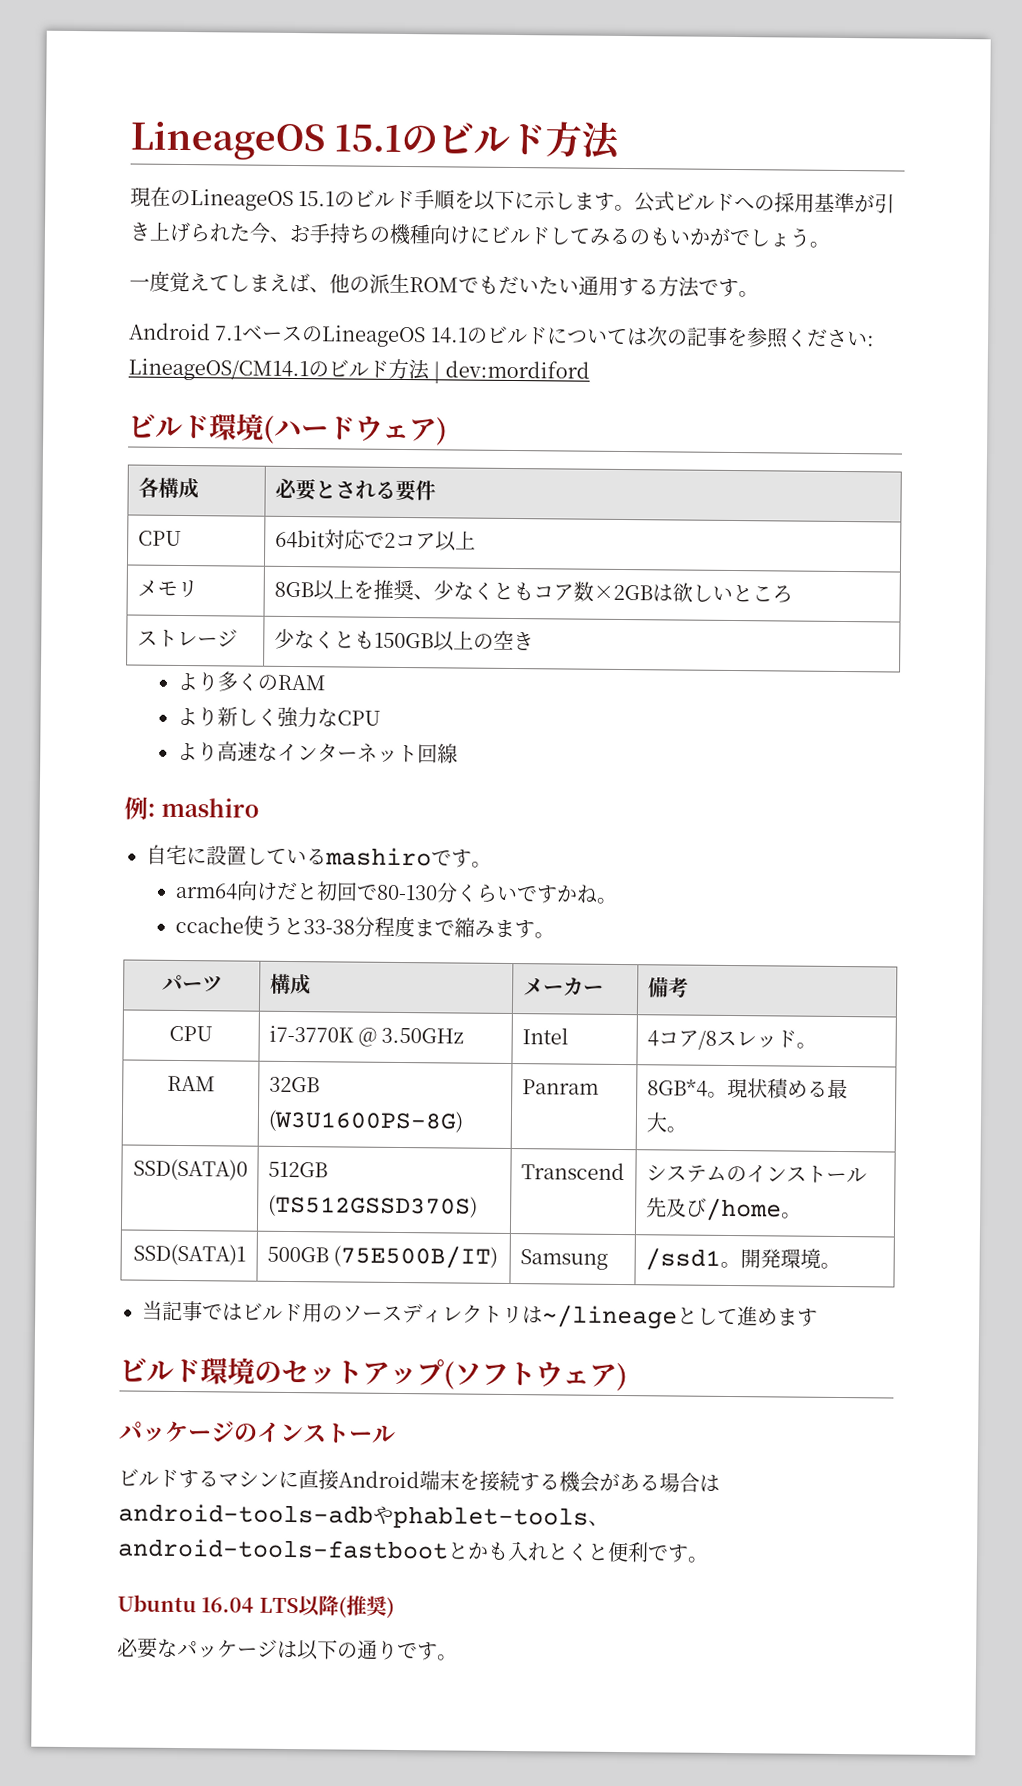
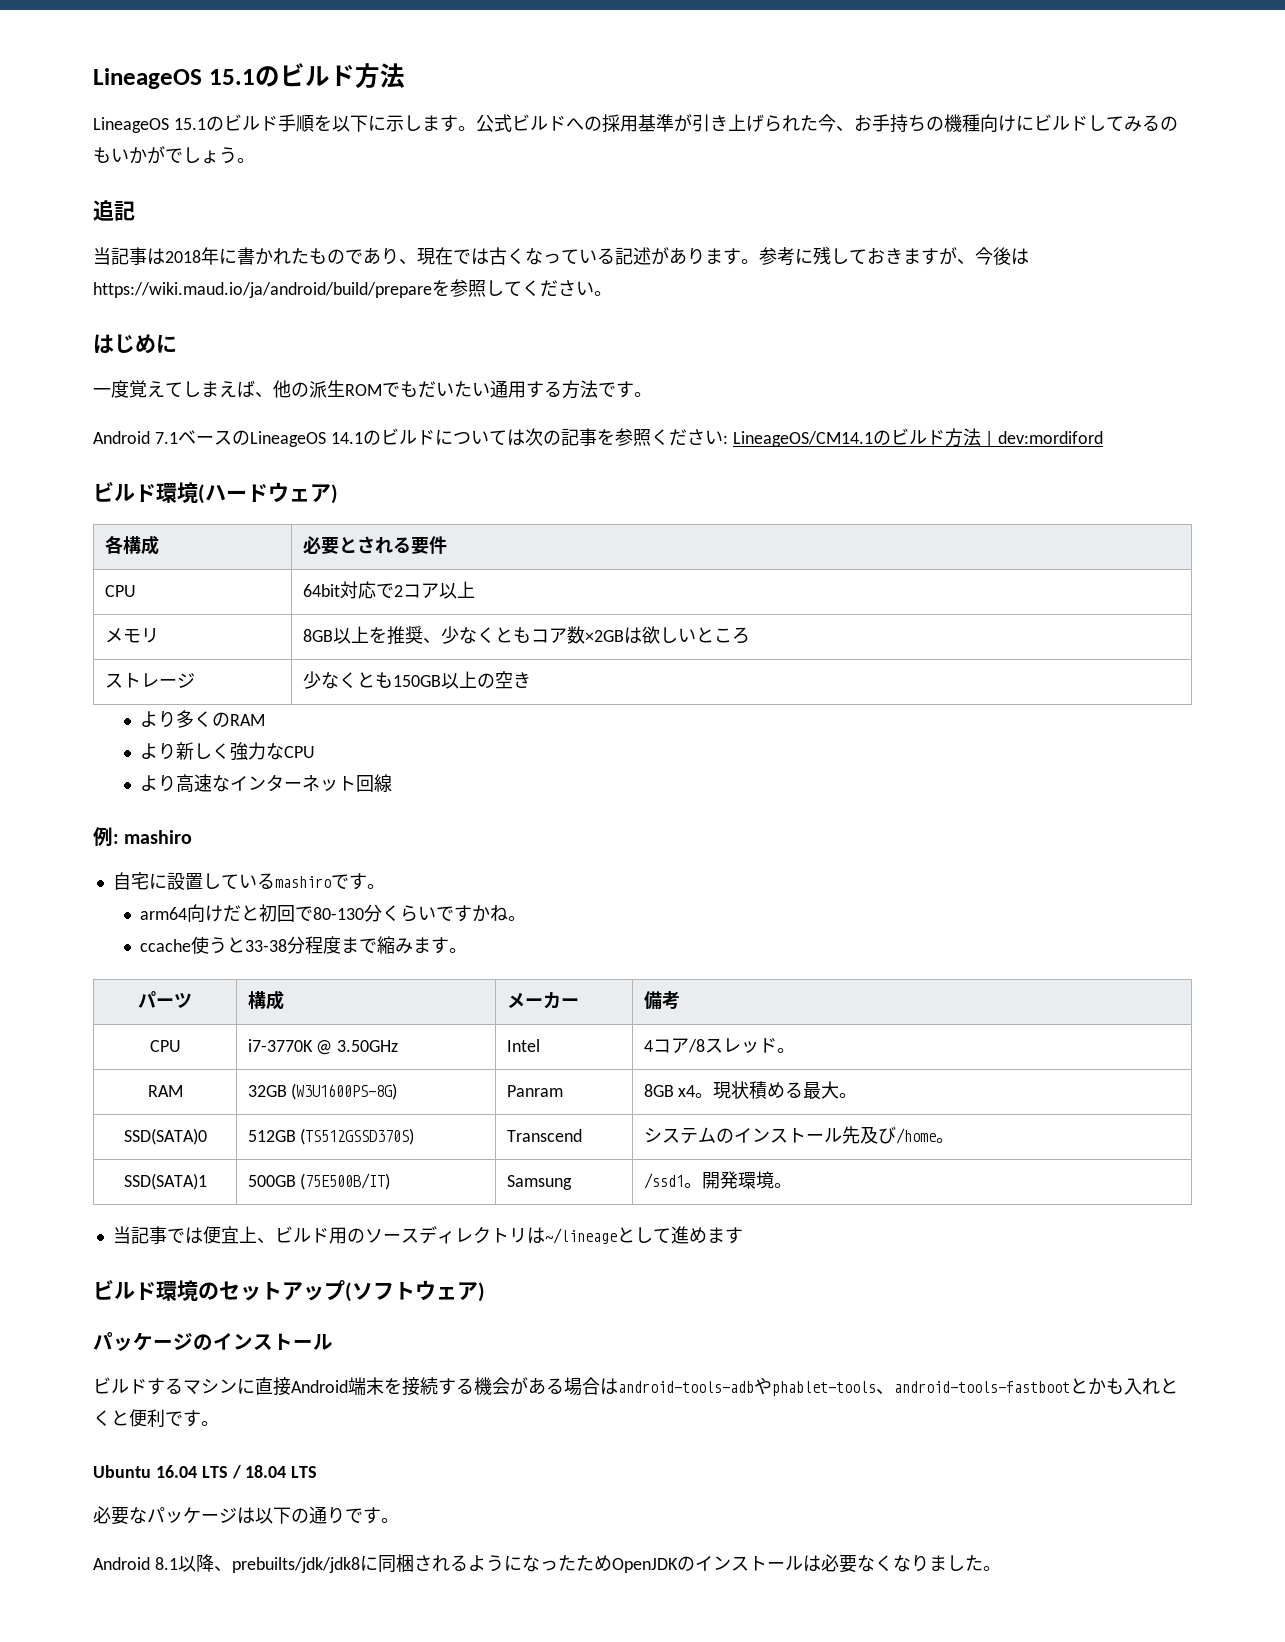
- 現在のLineageOS 15.1のビルド手順を以下に示します。
+ LineageOS 15.1のビルド手順を以下に示します。
+ 追記
+ 当記事は2018年に書かれたものであり、現在では古くなっている記述があります。参考に残しておきますが、今後はhttps://wiki.maud.io/ja/android/build/prepareを参照してください。
+ はじめに
- RAM | 32GB (W3U1600PS-8G) | Panram | 8GB*4。現状積める最大。
+ RAM | 32GB (W3U1600PS-8G) | Panram | 8GB x4。現状積める最大。
- 当記事ではビルド用のソースディレクトリは~/lineageとして進めます
+ 当記事では便宜上、ビルド用のソースディレクトリは~/lineageとして進めます
- Ubuntu 16.04 LTS以降(推奨)
+ Ubuntu 16.04 LTS / 18.04 LTS
+ Android 8.1以降、prebuilts/jdk/jdk8に同梱されるようになったためOpenJDKのインストールは必要なくなりました。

Your assignment: Out of the records, collect only those lines that contain the string "Ubuntu".

Answer box:
- Ubuntu 16.04 LTS以降(推奨)
+ Ubuntu 16.04 LTS / 18.04 LTS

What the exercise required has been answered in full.